### EXERCISE BRIEF
While you copy the lines below, skip the pictures and keep the rest exact.

### SUPPLIED RECORDS

• • • •

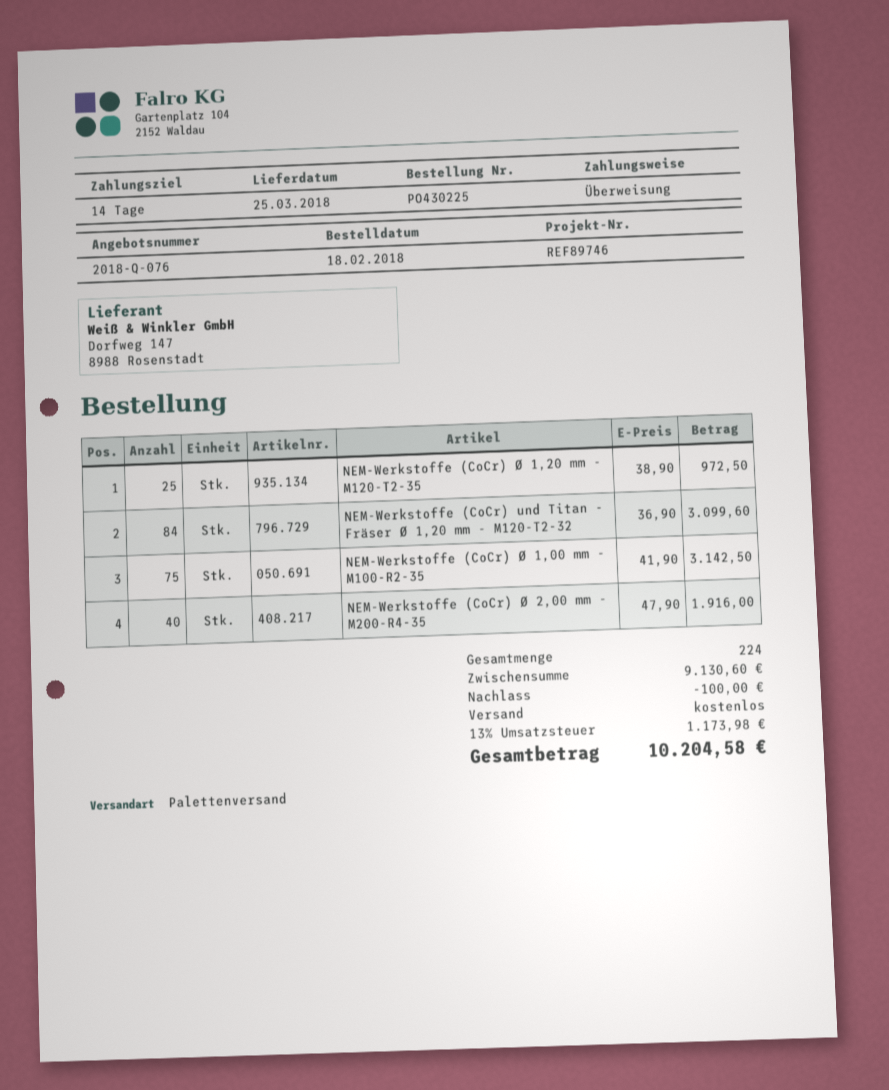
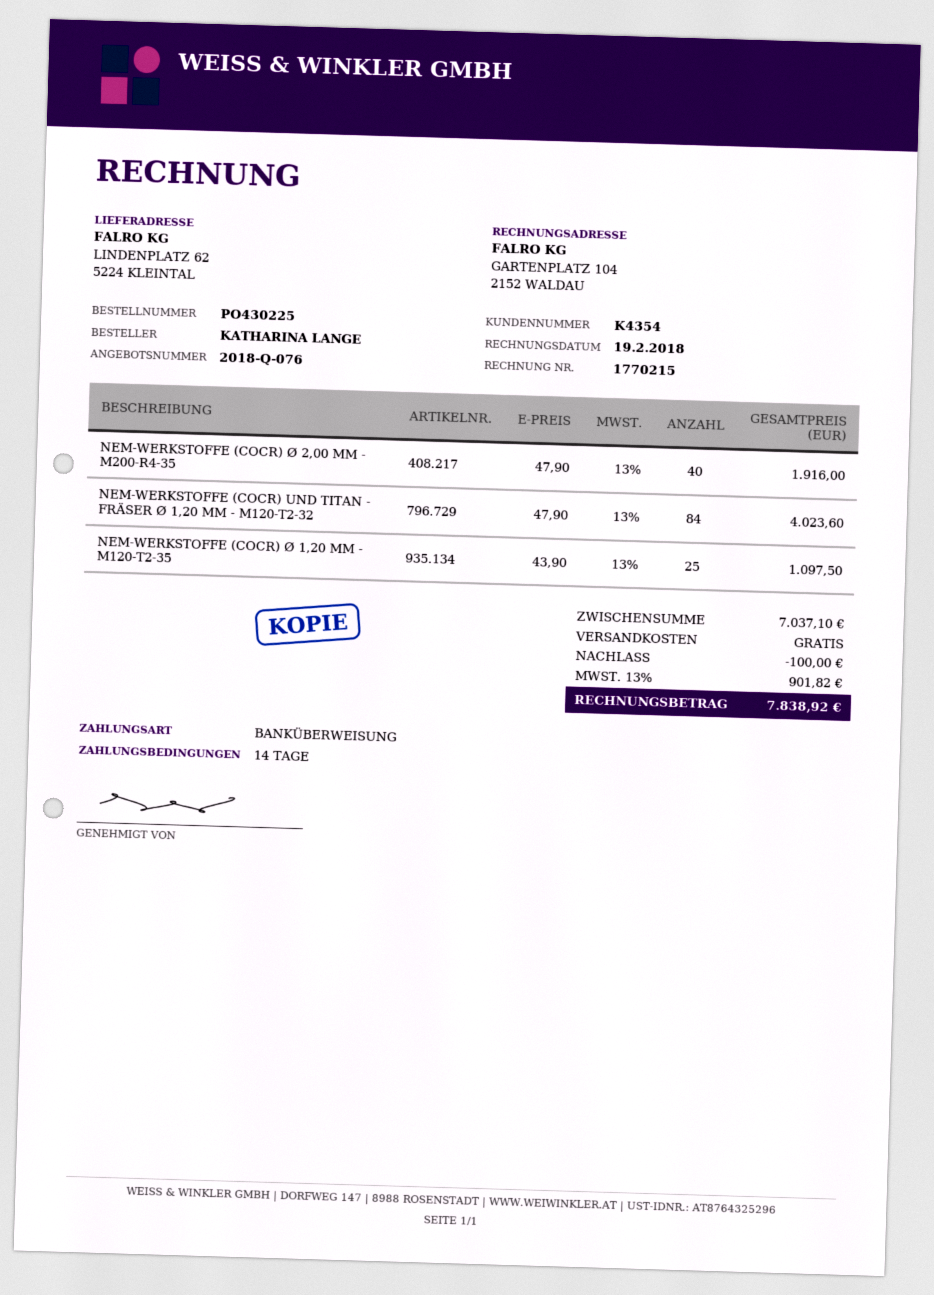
NEM-Werkstoffe (CoCr) Ø 1,20 mm - M120-T2-35: 25 x 38.90 = 972.50 -> 25 x 43.90 = 1097.50
NEM-Werkstoffe (CoCr) und Titan - Fräser Ø 1,20 mm - M120-T2-32: 84 x 36.90 = 3099.60 -> 84 x 47.90 = 4023.60
NEM-Werkstoffe (CoCr) Ø 1,00 mm - M100-R2-35: 75 x 41.90 = 3142.50 -> none
subtotal: 9130.60 -> 7037.10
tax: 13% = 1173.98 -> 13% = 901.82
total: 10204.58 -> 7838.92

• • • •

### WORKED SOLUTION
NEM-Werkstoffe (CoCr) Ø 1,20 mm - M120-T2-35: 25 x 38.90 = 972.50 -> 25 x 43.90 = 1097.50
NEM-Werkstoffe (CoCr) und Titan - Fräser Ø 1,20 mm - M120-T2-32: 84 x 36.90 = 3099.60 -> 84 x 47.90 = 4023.60
NEM-Werkstoffe (CoCr) Ø 1,00 mm - M100-R2-35: 75 x 41.90 = 3142.50 -> none
subtotal: 9130.60 -> 7037.10
tax: 13% = 1173.98 -> 13% = 901.82
total: 10204.58 -> 7838.92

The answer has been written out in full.